Marks and Spencer’s sustainability challenge

28 September 2018

Marks and Spencer store at night
Image: Marks & Spencer

There are niche sustainability players, content to appeal to a healthy-sized segment of the market based on concern for ethics, and then there are mainstream companies. Arguably, Marks and Spencer defines mainstream. It has the mixed blessing of ‘pillar of the establishment’ status. The slightest movement in its quarterly results makes effortless headlines, as does every mistake or mis-step. 

So it would be understandable if M&S were somewhat cautious in its approach to sustainability - content to stay with the pack, as so many are. You certainly wouldn’t expect it to become a wild-eyed corporate radical.

There’s substance, and then there’s style. If anything, over the first ten years of its ‘Plan A’ programme, it has been a radical in terms of the substance of its action, whilst being sober and under-stated in its communication. 

It knows that there needs to be a complete transformation of its business model if we’re going to live within our needs on a finite planet. But it also knows that it can only be one or two steps ahead of the customer, or else it loses everything.

So it’s no great surprise that the early years, and the initial tranche of commitments the company made, was about sorting out the plumbing. Getting the easier wins when it came to some of the products (such as healthier food options), sorting out supply chains, reducing waste and packaging. The early wins, which were not only successful in terms of environmental and social impact, but also in making a healthy contribution to the bottom line, helped to build confidence and ambition.

And those were ground-breaking enough when they were launched. A hundred commitments - some of them quite far-reaching. Across the entire business. They got plenty of attention and deservedly so. But then it didn’t stop there. The initial hundred were followed by a further sixty. And then another tranche - each one taking the company further towards its stated aim of becoming the world’s most sustainable retailer (a hard-to-measure goal that has been dropped from more recent communications).
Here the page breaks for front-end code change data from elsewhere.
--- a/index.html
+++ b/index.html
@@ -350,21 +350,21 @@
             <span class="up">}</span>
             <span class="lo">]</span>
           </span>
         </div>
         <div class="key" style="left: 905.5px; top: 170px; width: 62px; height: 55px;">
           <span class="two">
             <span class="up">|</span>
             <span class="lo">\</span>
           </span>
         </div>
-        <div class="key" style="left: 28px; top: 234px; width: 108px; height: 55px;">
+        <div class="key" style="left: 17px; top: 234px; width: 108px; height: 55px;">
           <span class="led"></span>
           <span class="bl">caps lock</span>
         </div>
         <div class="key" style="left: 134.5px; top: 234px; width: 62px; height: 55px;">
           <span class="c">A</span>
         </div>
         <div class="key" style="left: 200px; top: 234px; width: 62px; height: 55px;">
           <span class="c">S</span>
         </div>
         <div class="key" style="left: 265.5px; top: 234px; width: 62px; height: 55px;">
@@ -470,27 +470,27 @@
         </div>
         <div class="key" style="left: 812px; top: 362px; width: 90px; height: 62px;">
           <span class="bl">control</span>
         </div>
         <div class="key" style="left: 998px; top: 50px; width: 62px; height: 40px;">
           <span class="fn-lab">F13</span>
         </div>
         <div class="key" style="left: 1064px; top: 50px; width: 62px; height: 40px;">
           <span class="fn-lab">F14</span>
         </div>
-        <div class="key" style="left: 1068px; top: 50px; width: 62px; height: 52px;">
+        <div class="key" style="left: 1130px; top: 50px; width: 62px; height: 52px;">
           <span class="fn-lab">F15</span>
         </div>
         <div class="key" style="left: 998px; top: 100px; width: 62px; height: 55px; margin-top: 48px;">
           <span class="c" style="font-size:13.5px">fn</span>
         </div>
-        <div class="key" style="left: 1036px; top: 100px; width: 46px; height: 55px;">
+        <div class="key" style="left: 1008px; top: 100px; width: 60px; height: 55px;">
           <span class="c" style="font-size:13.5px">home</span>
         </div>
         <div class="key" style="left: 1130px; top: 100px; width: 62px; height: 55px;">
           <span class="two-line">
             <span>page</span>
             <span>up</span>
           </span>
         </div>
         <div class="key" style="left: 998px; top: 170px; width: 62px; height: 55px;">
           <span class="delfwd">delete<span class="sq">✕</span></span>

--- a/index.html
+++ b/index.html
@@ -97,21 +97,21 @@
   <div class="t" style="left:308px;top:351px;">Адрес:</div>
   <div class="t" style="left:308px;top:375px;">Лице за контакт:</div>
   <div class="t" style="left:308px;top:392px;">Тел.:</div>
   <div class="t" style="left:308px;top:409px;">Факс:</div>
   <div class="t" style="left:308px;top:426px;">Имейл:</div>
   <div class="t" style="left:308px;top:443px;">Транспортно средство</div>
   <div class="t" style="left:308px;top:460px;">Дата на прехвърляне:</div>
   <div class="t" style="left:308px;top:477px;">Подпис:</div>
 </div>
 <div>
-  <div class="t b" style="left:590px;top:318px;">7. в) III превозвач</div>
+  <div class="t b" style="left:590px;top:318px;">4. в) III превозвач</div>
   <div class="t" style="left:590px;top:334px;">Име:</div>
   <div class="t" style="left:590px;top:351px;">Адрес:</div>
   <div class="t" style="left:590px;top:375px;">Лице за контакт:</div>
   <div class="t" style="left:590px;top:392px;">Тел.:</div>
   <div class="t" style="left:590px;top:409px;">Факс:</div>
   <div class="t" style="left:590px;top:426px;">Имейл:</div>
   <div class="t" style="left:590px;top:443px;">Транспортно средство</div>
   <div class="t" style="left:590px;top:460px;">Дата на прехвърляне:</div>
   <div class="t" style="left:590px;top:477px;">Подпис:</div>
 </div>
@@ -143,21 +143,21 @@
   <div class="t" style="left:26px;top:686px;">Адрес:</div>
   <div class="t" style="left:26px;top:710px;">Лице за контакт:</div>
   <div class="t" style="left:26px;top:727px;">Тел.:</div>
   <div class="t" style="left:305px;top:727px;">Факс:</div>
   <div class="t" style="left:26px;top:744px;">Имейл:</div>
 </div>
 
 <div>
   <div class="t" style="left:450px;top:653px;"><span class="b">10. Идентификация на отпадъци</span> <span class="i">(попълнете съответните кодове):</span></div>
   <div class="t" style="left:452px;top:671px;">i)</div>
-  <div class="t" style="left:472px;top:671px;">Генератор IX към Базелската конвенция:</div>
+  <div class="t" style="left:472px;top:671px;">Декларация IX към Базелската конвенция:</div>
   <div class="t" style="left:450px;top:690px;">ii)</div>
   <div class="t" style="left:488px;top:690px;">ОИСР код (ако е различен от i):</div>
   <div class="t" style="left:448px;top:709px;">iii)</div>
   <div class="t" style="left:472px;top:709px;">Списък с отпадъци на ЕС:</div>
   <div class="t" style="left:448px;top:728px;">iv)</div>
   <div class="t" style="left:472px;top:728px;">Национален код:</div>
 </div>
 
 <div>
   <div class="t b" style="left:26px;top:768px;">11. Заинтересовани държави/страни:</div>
In the first ever episode of the Mallen Baker Podcast for Change Makers, director of Plan A and sustainable business, Mike Barry, described the early step by step approach that had to be taken at Marks & Spencer to get it positioned so that it could even contemplate taking on Plan A - and he also spoke about where it has gotten to now. Play the interview below (and if you like it, subscribe to the podcast).  

 The latest iteration of Plan A, with a target date of 2025, was launched recently. It now frames its ambition in terms of very concrete and quantified impact, and an enhanced focus on customers. Big picture, it aims to: help 10 million people lead happier, healthier lives; support 1,000 communities; and convert M&S into a zero-waste business. It’s an enormous challenge to sign up to, particularly at a time when the high-street retailer - in common with so many of its peers - is under real pressure to keep its financial performance tight.

As a leader, you must always have the fear that if you become famous for action on sustainability, then every time when the short-term figures are not as good as they could be, certain commentators and investors will ask “are they taking the eye off the ball?” The question exposes the lack of understanding of the questioner as to the nature of the ball in question - but that is no guarantee that such pressures can’t have an impact.

Ultimately, of course, it comes down to the product. Marks and Spencer does well when it produces food that people want to eat, and clothes that people - particularly women - want to wear. Having the most sustainable business in the world is no defence if you fail to do that.

In the interview above, Mike Barry highlights that fact very elegantly when he describes how he moved from going into colleagues offices and asking how they could help Plan A, to understanding that the real question was ‘How can Plan A (e.g. sustainability) help them to achieve their commercial goals? 

If there are lots of different potential ways to be sustainable, the route that works best for the business is the one you need to find. Too many sustainability practitioners or campaigners fail to make that connection. Now he credits a lot of their success to the fact that they have only a small central Plan A team, but they have solid and active commitment from people across the business. 

Can Marks and Spencer maintain its position as a success story into the future? Doing that over a decade is hard. And there’s no reason to think it gets any easier to do it over the second decade. 

But if you meet Mike Barry and some of the top people he’s brought into his team, and you see the focus and commitment they have, the wealth of experience they’ve built up as to what works and yet still the courage to try new things - you would have to bet on that run of success continuing for quite some time yet.